August 22, 2019

Patent Directed to Testing Electronic Circuits Using a Laser Beats § 101 Challenge

Holland & Knight Section 101 Blog
Anthony J. Fuga

Plaintiff SEMICAPS filed suit in the Northern District of California, alleging infringement of U.S. Patent No. 7,623,982, which relates to the testing of electronic circuits using a laser. The defendants moved to dismiss the complaint, arguing that the asserted claims are invalid because they claim patent-ineligible subject matter.

The '982 Patent

The asserted patent relates to testing an electronic circuit in order to determine the location of defects on a semiconductor circuit. SEMICAPS explained that newly-fabricated integrated semiconductor circuits are typically tested by connecting them to electronic test equipment. Output signals can reveal defects, but will not identify the location of such a defect. There were also conventional laser induced techniques to stimulate integrated circuit failures, which are sensitive to thermal or carrier stimulation. But these conventional laser techniques, according to SEMICAPS and the patent specification, have not been successful because the required increase in laser power could induce damage on the circuit.

Accordingly, the '982 attempted to increase detection sensitivity in a laser-based fault detection system without increasing the power of the laser beam, along with overcoming other shortfalls of the conventional laser technique. The claimed method "comprises radiating a laser beam onto the electronic circuit, and determining a plurality of samples of a response signal output by the electronic circuit during the period when the laser beam is radiated."

A signal processor processes sample measurements of the response signal and then generates a test result based on the value generated. Based on that generated value, a fault on the electronic circuit may appear as a bright spot, bright line, or bright area at a pixel location corresponding to the location of the fault on the circuit.

The Defendants' Motion and the Court's Analysis

The defendants argued that the asserted claims were directed to the abstract idea of collecting data and processing that data to generate a test result, similar to the abstract idea seen in Electric Power. Additionally, the defendants argued, the inclusion of hardware and computer components did not change the abstract form of what was claimed.

SEMICAPS, on the other hand, argued that the claims are directed to a specific technological advancement – namely, "improving fault detection sensitivity in laser-based testing of integrated circuits."

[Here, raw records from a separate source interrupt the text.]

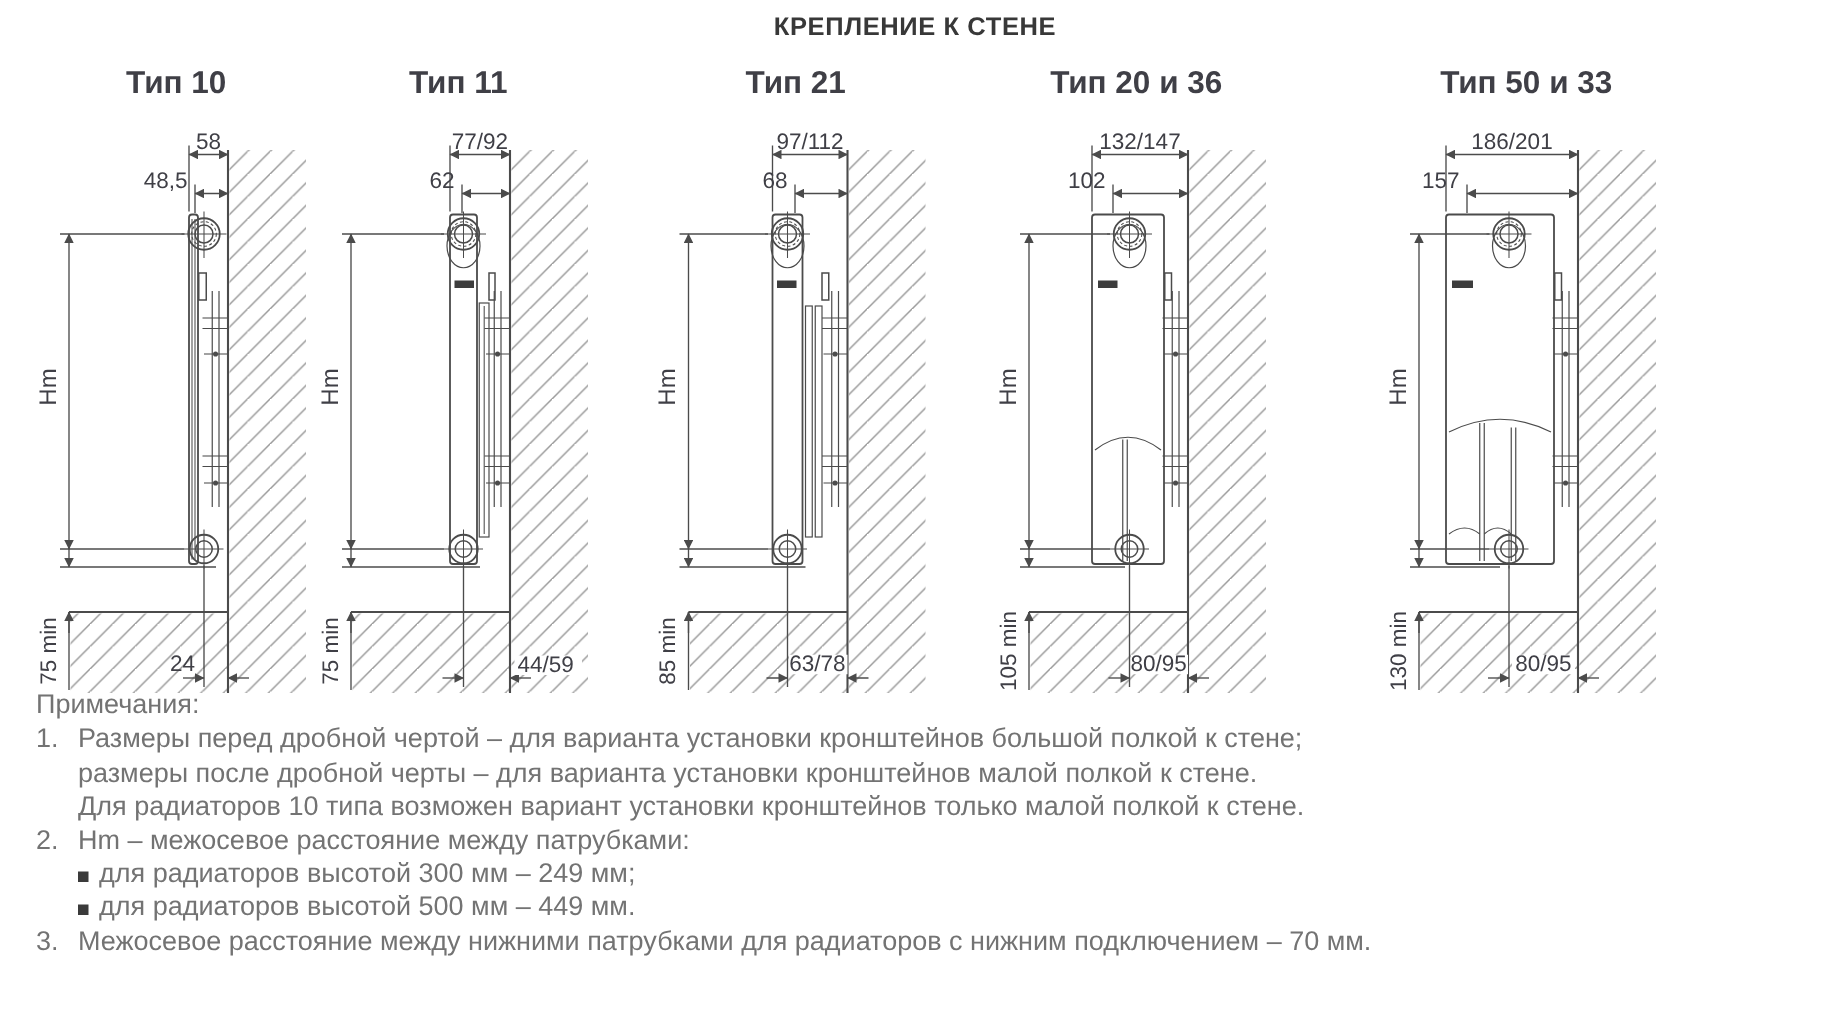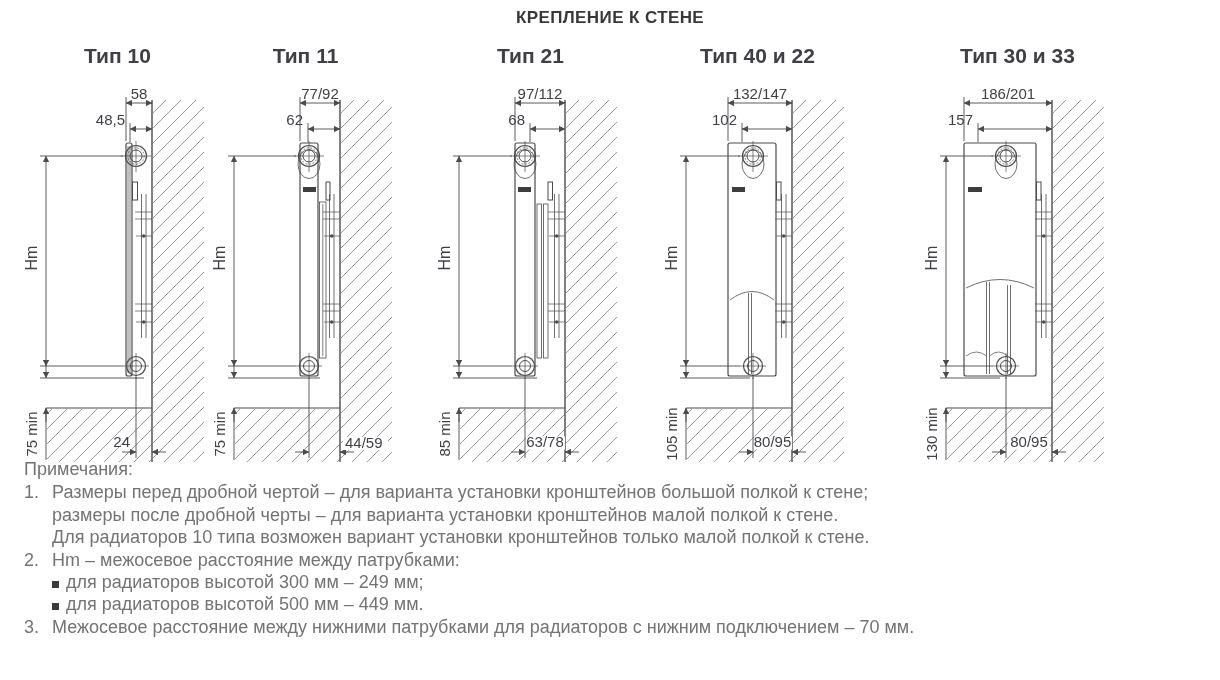--- a/index.html
+++ b/index.html
@@ -233,7 +233,7 @@
 </div>
 
 <div class="col" style="left:640px">
-  <div class="dlabel">Тип 40 и 22</div>
+  <div class="dlabel">Тип 20 и 36</div>
   <svg width="222" height="380" viewBox="0 0 222 380">
     <g>
       <rect x="153" y="14" width="51" height="362" fill="url(#hatch)"></rect>

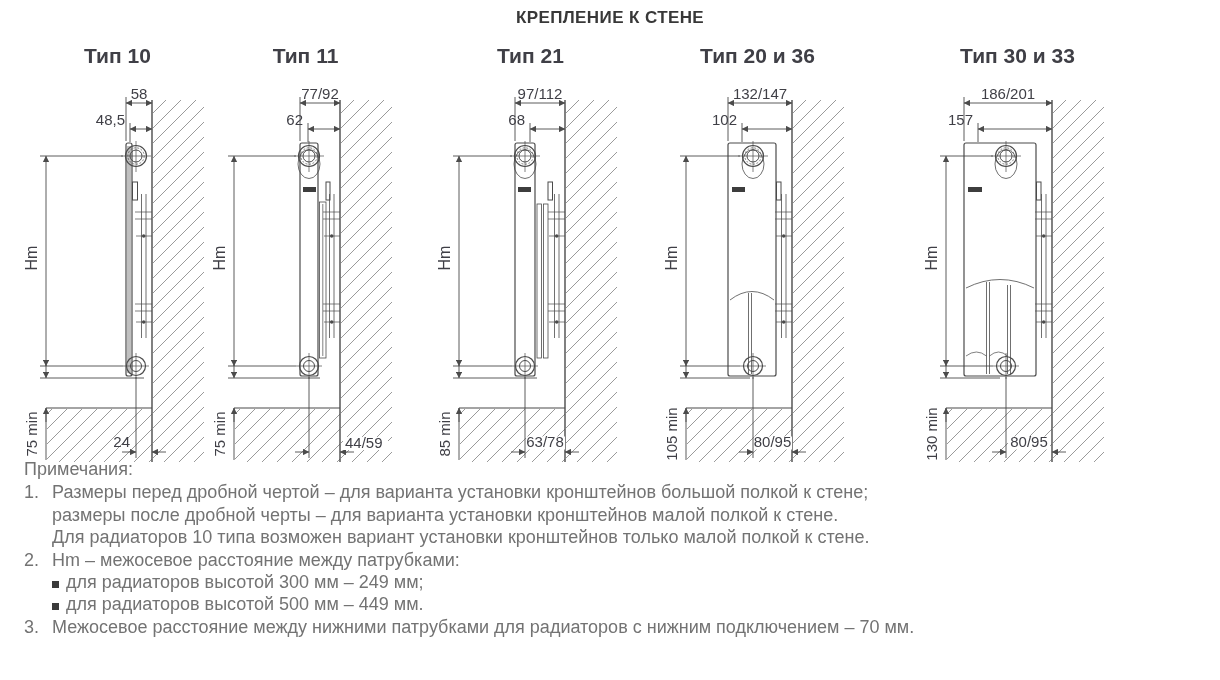--- a/index.html
+++ b/index.html
@@ -299,7 +299,7 @@
 </div>
 
 <div class="col" style="left:900px">
-  <div class="dlabel">Тип 30 и 33</div>
+  <div class="dlabel">Тип 50 и 33</div>
   <svg width="222" height="380" viewBox="0 0 222 380">
     <g>
       <rect x="153" y="14" width="51" height="362" fill="url(#hatch)"></rect>

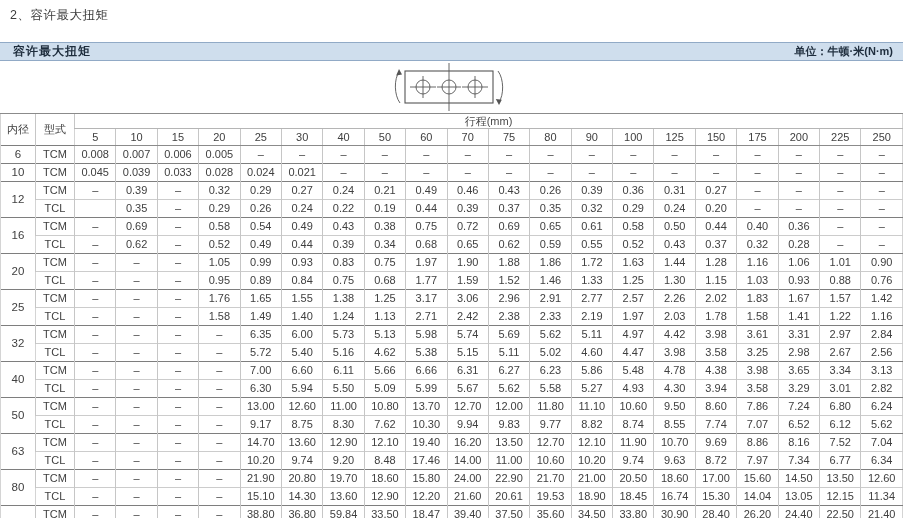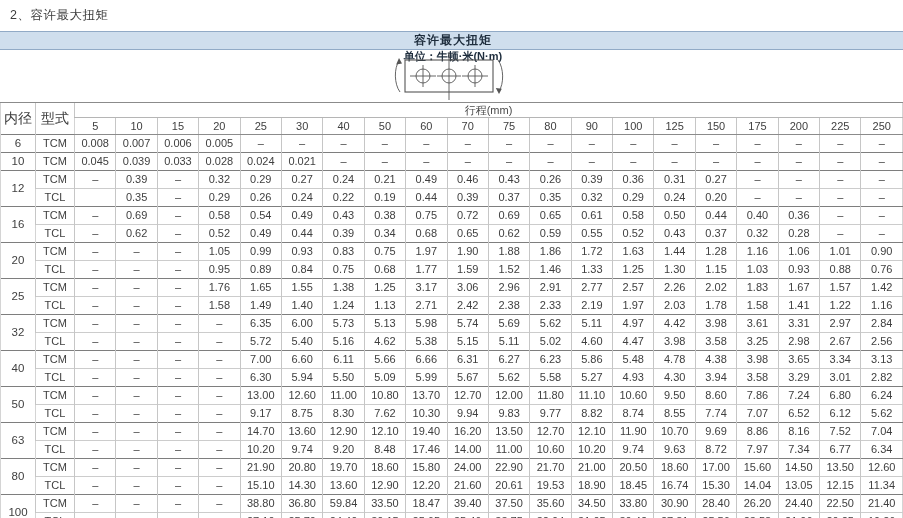--- a/index.html
+++ b/index.html
@@ -14,7 +14,7 @@
   }
 
   .banner{
-    margin-top:7px;
+    margin-top:18px;
     height:17px;
     background:#cfdeed;
     border-top:1px solid #91aac6;
@@ -23,7 +23,6 @@
     justify-content:space-between;
     align-items:center;
     padding:0 10px 0 13px;
-    flex-direction:column;
   }
   .banner-title{font-weight:bold;font-size:12px;color:#1e2d3d;letter-spacing:1px;}
   .banner-unit{font-weight:bold;font-size:11px;color:#1e2d3d;}

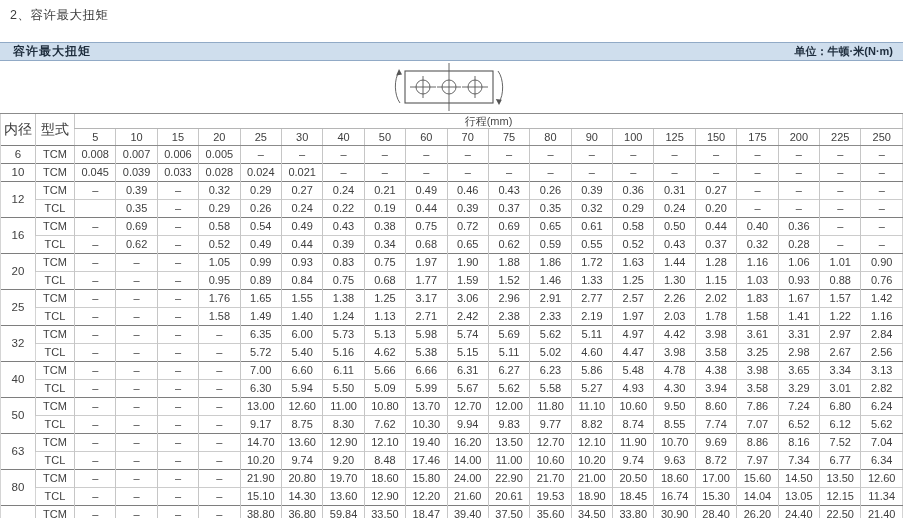--- a/index.html
+++ b/index.html
@@ -56,7 +56,7 @@
   table.torque{border-right:1px solid #d4d4d4;}
 
   thead tr.hrow-1 th{border-top:1px solid #8b8b8b;}
-  th.head-span{height:28px;line-height:31px;font-size:14px;}
+  th.head-span{height:28px;line-height:31px;font-size:11px;}
   th.stroke-label{height:13px;line-height:14px;border-bottom:1px solid #b5b5b5;font-size:11px;color:#4a4a4a;}
   tr.hrow-2 th{height:16px;line-height:16px;border-bottom:1px solid #8b8b8b;}
 

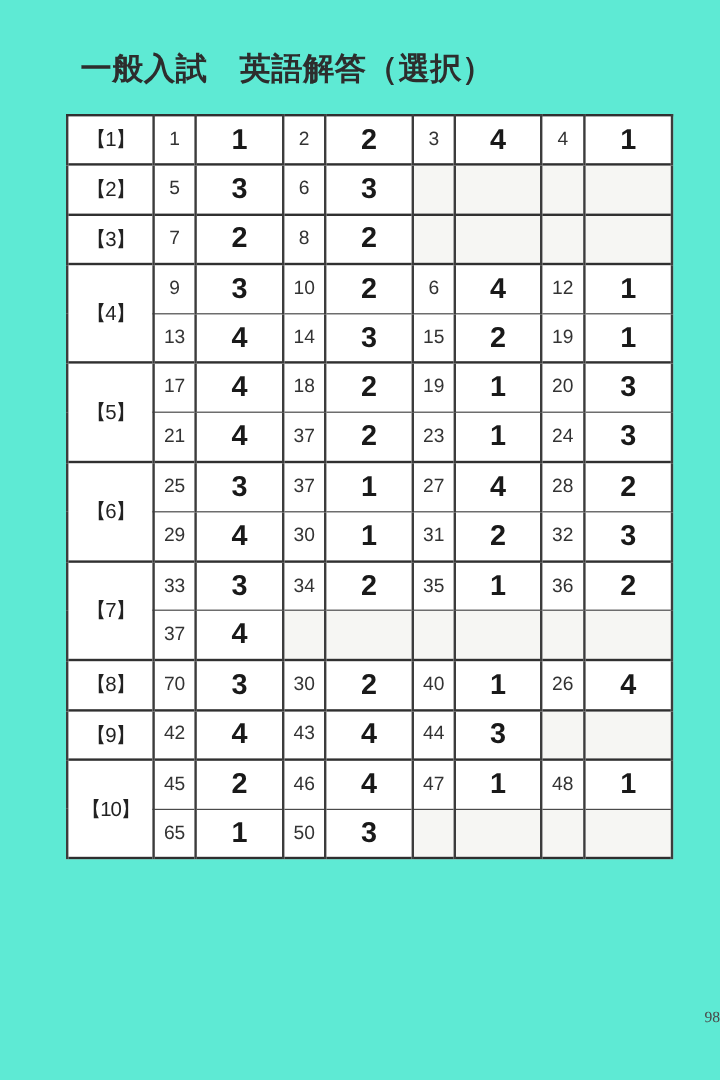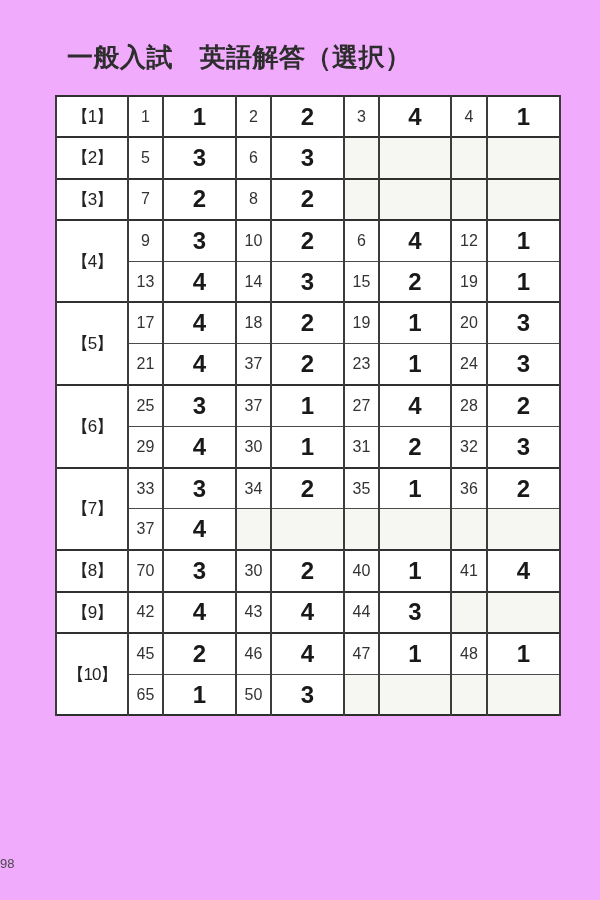--- a/index.html
+++ b/index.html
@@ -7,7 +7,7 @@
     position: relative;
     width: 600px;
     height: 900px;
-    background: #f0abfc;
+    background: #5eead4;
     font-family: "Liberation Sans", sans-serif;
     overflow: hidden;
   }

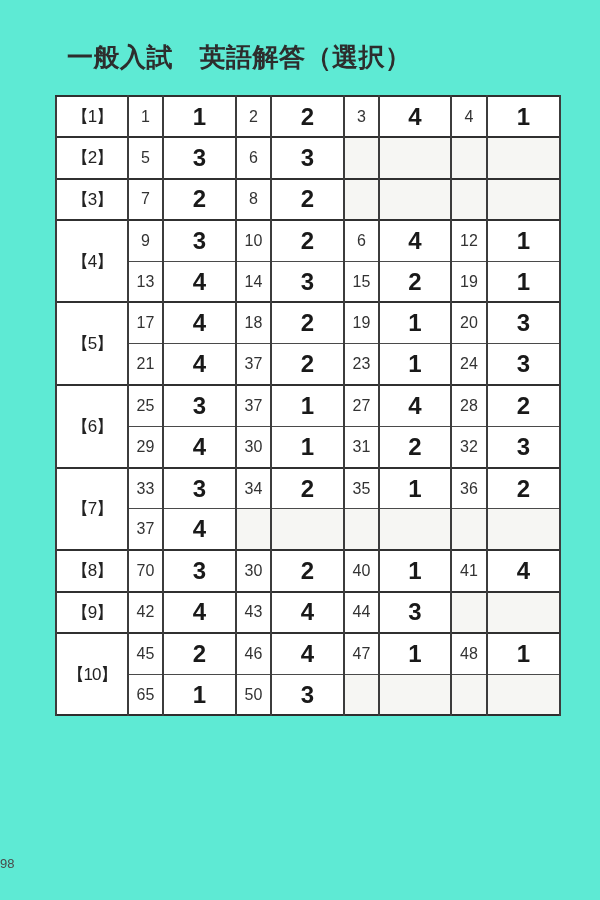--- a/index.html
+++ b/index.html
@@ -222,7 +222,7 @@
           <td class="a">2</td>
           <td class="q">40</td>
           <td class="a">1</td>
-          <td class="q">41</td>
+          <td class="q">26</td>
           <td class="a">4</td>
         </tr>
         <tr class="gs">

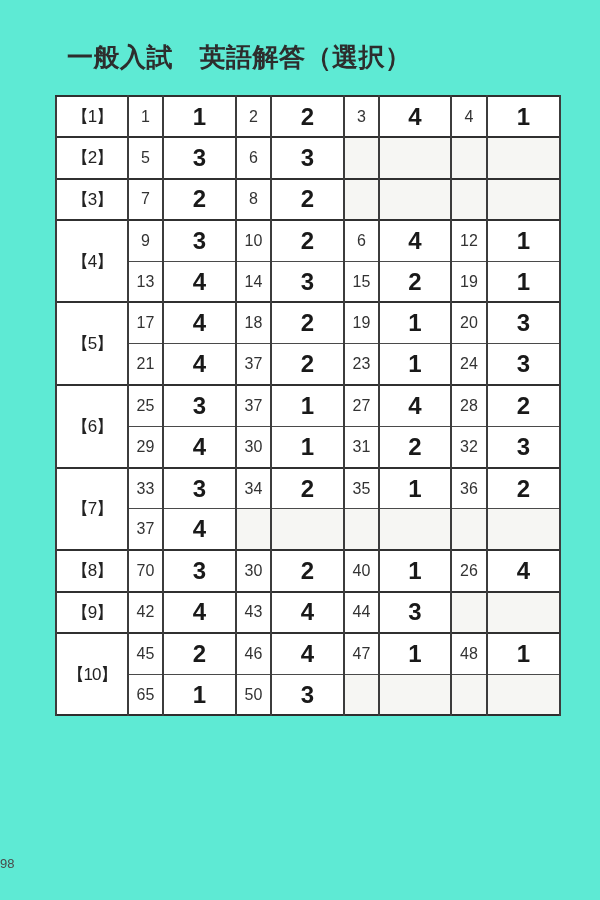--- a/index.html
+++ b/index.html
@@ -69,11 +69,10 @@
     top: 840px;
     left: 0;
     width: 100%;
-    text-align: left;
-    font-family: Liberation Sans, sans-serif;
+    text-align: right;
+    font-family: Liberation Serif, serif;
     font-size: 13px;
     color: #4a4a4a;
-    margin-top: 16px;
   }
 </style>
 </head>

The court agreed with SEMICAPS and found that the defendants' characterization of the patent claims was "overly reductive" and ignored the technical context of the patent and the claimed improvements over prior art:

The '982 patent explains how advancements in integrated circuits, including the use of more metallization layers and materials with lower thermal conductivity, have resulted in the need for increased fault detection sensitivity. It describes the problems inherent with existing approaches and sets forth a new system for testing integrated circuits that enables the detection of otherwise undetectable response signals.

. . .

[The claims] claim a step-by-step method to improve an existing technological process by which previously undetectable response signals may be detected and analyzed to pinpoint the location of a fault on an electronic circuit.

The court also differentiated SEMICAPS' patent from the patent claims in Electric Power. In Electric Power, the claims were based upon accumulating existing data from disparate sources, analyzing it, and displaying the results. But in this case, the court found that the method was not directed to merely collecting readily observable data but a method of detecting response signals that are "otherwise undetectable using prior art methods."

Because the claims focus on a specific method "that improves the relevant technology" and are, therefore, directed to patent-eligible subject matter under § 101, the court declined to proceed to step two of the Alice inquiry and denied the defendants' motion to dismiss.

Claim 1 of the asserted patent is below:

A method of testing an electronic circuit, comprising:

radiating a laser beam onto the electronic circuit,

determining a plurality of samples of a response signal output by the electronic circuit during the period when the laser beam is radiated,

accumulating the plurality of samples to generate a value, and generating a test result based on the value.